Your objective. All lines from the one with "Package of Buns" through the final line of the records below must be written out exactly, with no other text.

Input records.

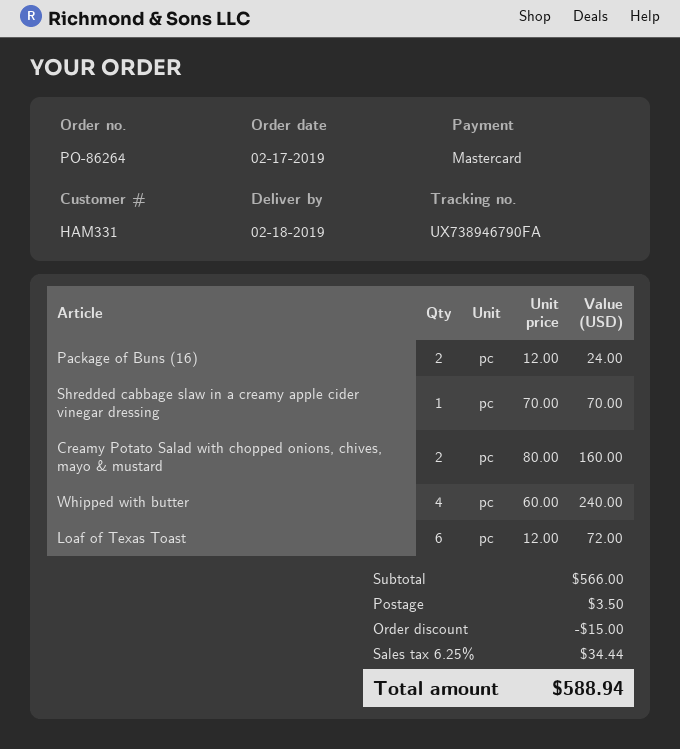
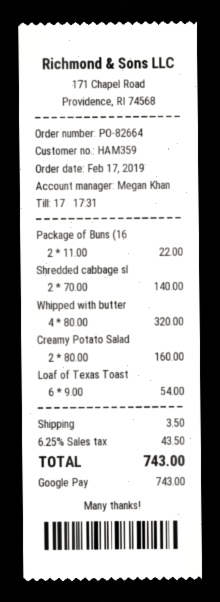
order number: PO-86264 -> PO-82664
customer number: HAM331 -> HAM359
payment method: Mastercard -> Google Pay
Package of Buns (16): 2 x 12.00 = 24.00 -> 2 x 11.00 = 22.00
Shredded cabbage slaw in a creamy apple cider vinegar dressing: 1 x 70.00 = 70.00 -> 2 x 70.00 = 140.00
Whipped with butter: 4 x 60.00 = 240.00 -> 4 x 80.00 = 320.00
Loaf of Texas Toast: 6 x 12.00 = 72.00 -> 6 x 9.00 = 54.00
discount: 15.00 -> none
tax: 6.25% = 34.44 -> 6.25% = 43.50
total: 588.94 -> 743.00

Task output.
Package of Buns (16): 2 x 12.00 = 24.00 -> 2 x 11.00 = 22.00
Shredded cabbage slaw in a creamy apple cider vinegar dressing: 1 x 70.00 = 70.00 -> 2 x 70.00 = 140.00
Whipped with butter: 4 x 60.00 = 240.00 -> 4 x 80.00 = 320.00
Loaf of Texas Toast: 6 x 12.00 = 72.00 -> 6 x 9.00 = 54.00
discount: 15.00 -> none
tax: 6.25% = 34.44 -> 6.25% = 43.50
total: 588.94 -> 743.00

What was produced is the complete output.